If I could use only one of the stack of SCM books I own to guide me through an implementation and serve as reference this book would be it. The reasons for this bold statement are:
- it's comprehensive in coverage, starting with an in-depth introduction that clearly explains software configuration management as a discipline and process area, its benefits, and an overview of implementation issues, to details on every aspect of performing and managing software configuration.
- it addresses SCM from both software engineering and project management perspectives.
- it's based on established standards (MIL-STD-973 and EIA-649).
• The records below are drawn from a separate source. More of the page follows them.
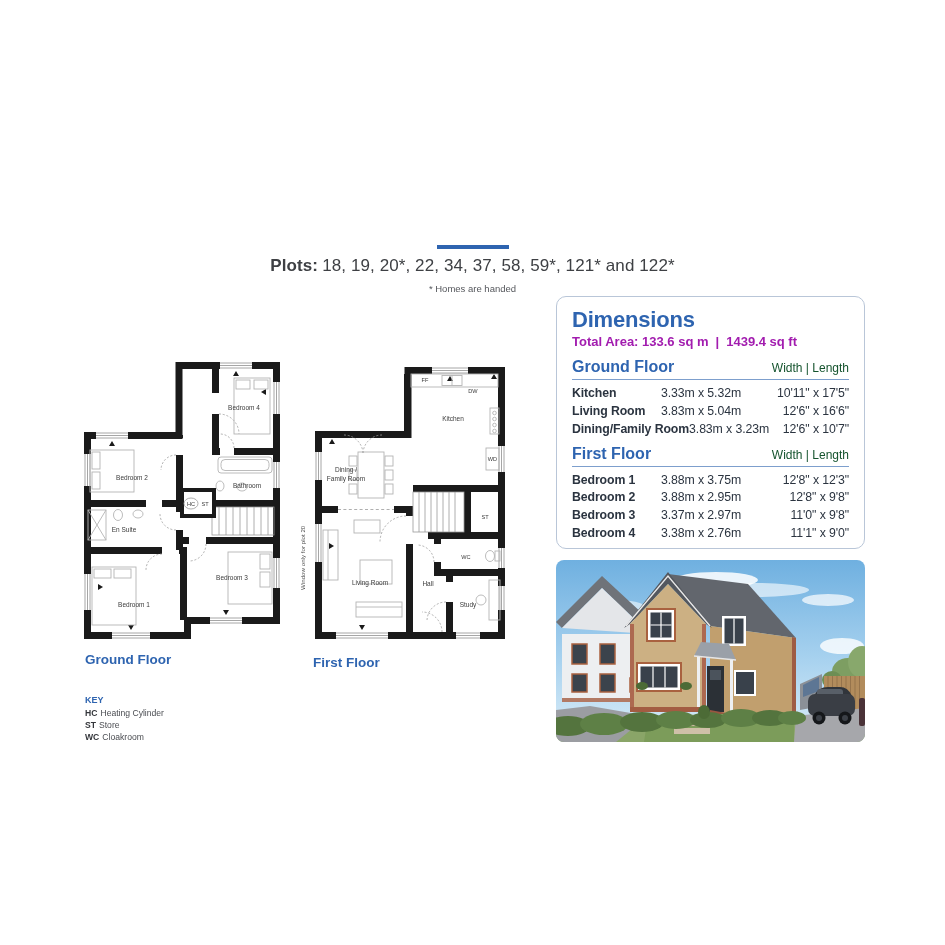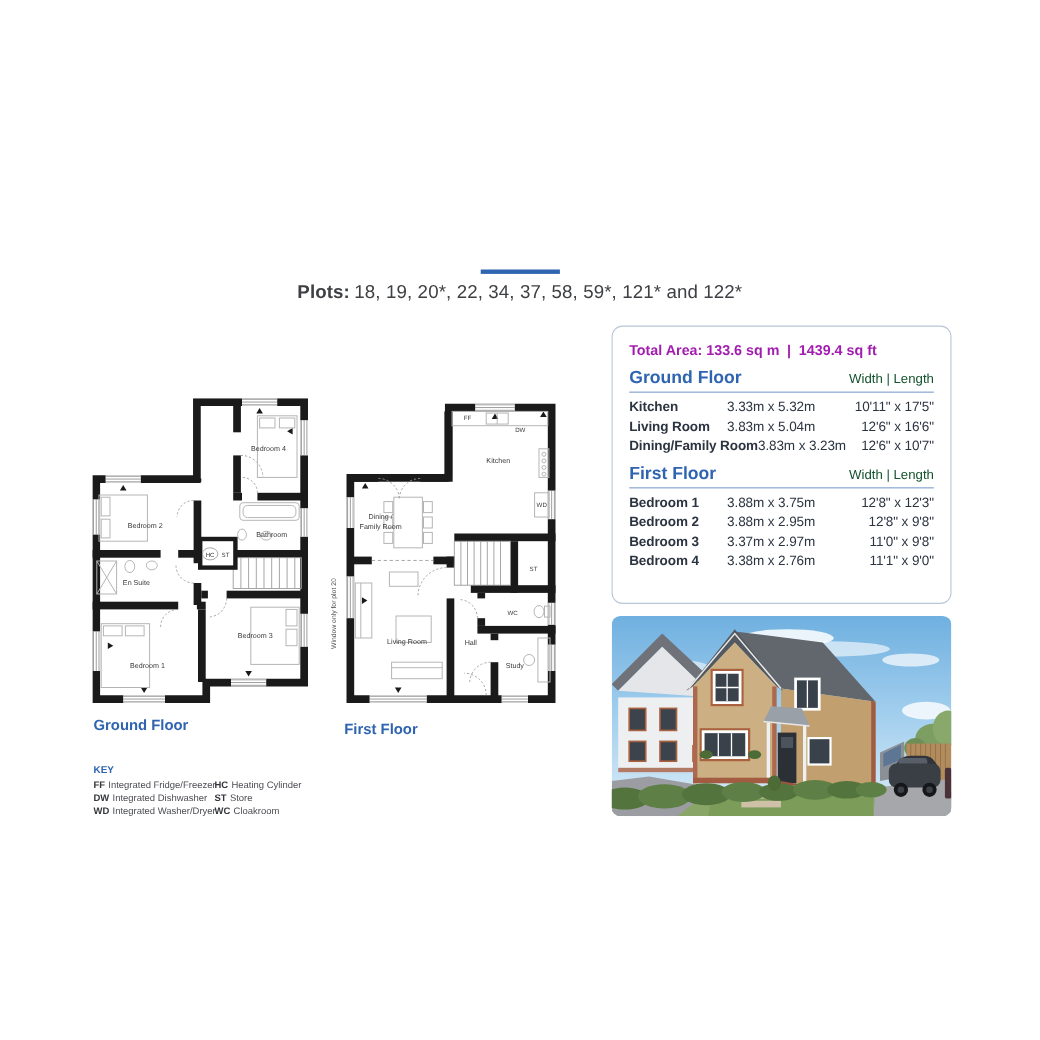"* Homes are handed" div.handed { html: none -> <div>* Homes are handed</div> }
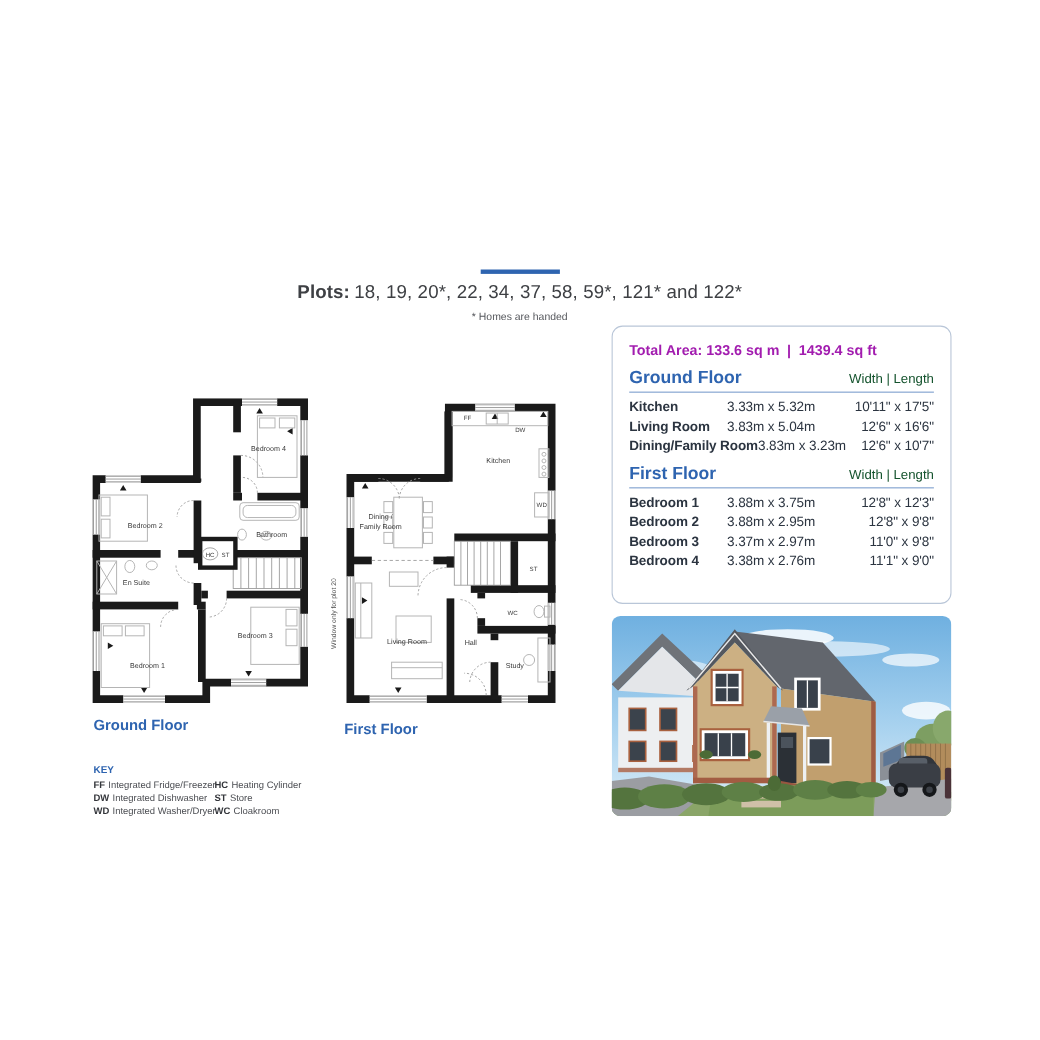"Dimensions" div.dims-title { html: none -> <div>Dimensions</div> }
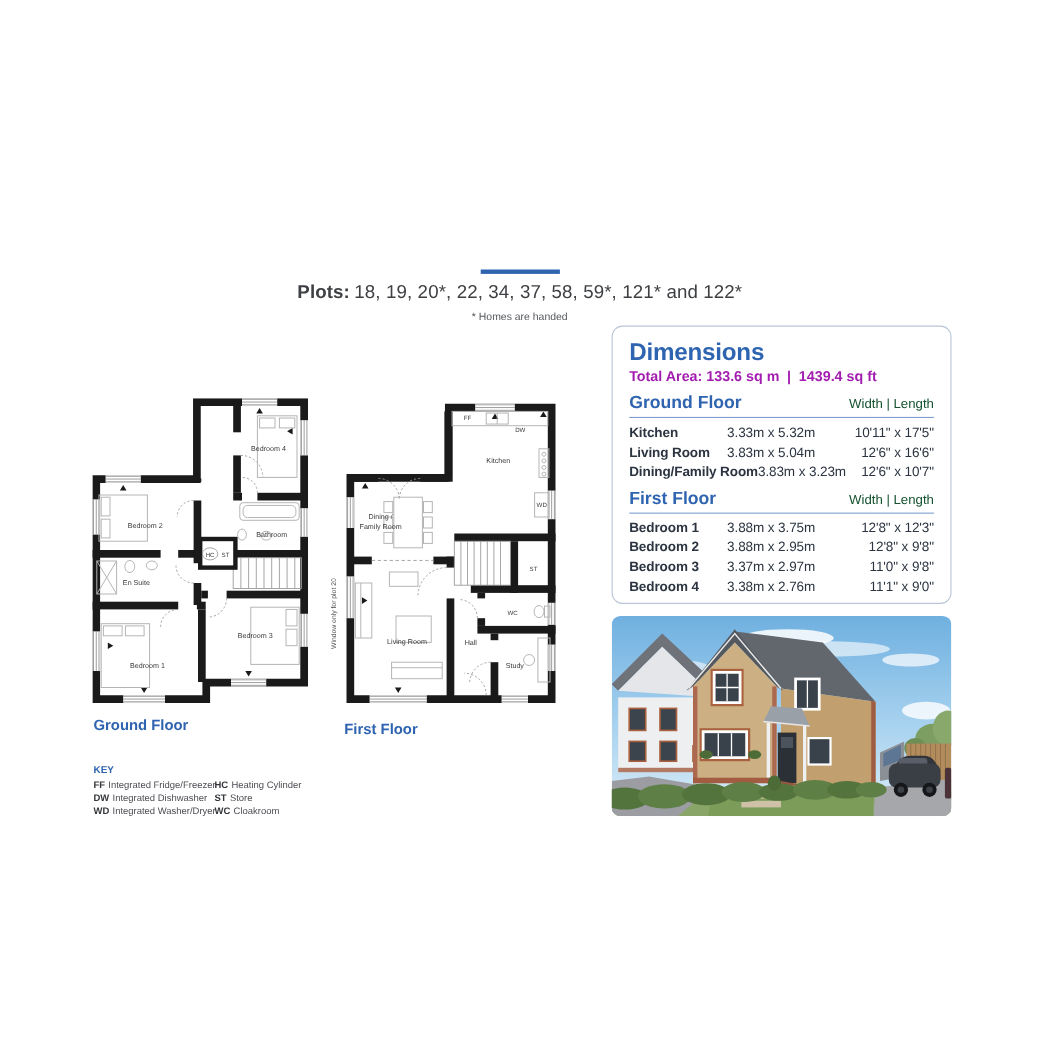"FF Integrated Fridge/Freezer" div.key-col1 { html: <div> <div><span>FF</span><span>Integrated Fridge/Freezer</span></div> <div><span>DW</span><span>Integrated Dishwasher</span></div> <div><span>WD</span><span>Integrated Washer/Dryer</span></div> </div> -> none }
To readers who are working in agile environments that employ rapid development and implementation approaches the MIL-STD-973 and EIA-649 standards upon which this book is based may raise a red flag. To assuage concerns about introducing what many may perceive to be heavy, bureaucratic standards to processes designed for fast paced implementation, SCM is one area that requires checkpoints and a methodical process to ensure quality. As you read this book you'll find that neither MIL-STD-973 or EIA-649 are inherently cumbersome, especially if tailored to your specific project or development environment.
Highlights of this book, aside from the detailed treatment of every facet of SCM, are the copious use of tables and graphics to summarize or clarify key concepts and how processes work, and the wealth of artifacts contained in the appendices. The appendices alone are worth the price of this book because they provide templates, guidelines and checklists, and forms that you can immediately use. Note, though, that many of these artifacts are also provided in other books from the publisher, and some such as the DoD Engineering Change Proposal may not be applicable to your objectives (although they will be useful if tailored).
As you read this book you'll discover that general configuration management principles are also introduced, expanding the usefulness to integrators as well as software engineers. What I especially like is how the book never loses sight of the relationship between SCM and quality, the way metrics are identified and presented, and the interrelationship between configuration management and maintenance.
I personally believe that this book is the best there is for implementing and employing a strong SCM process, which is critical to any software or integration project.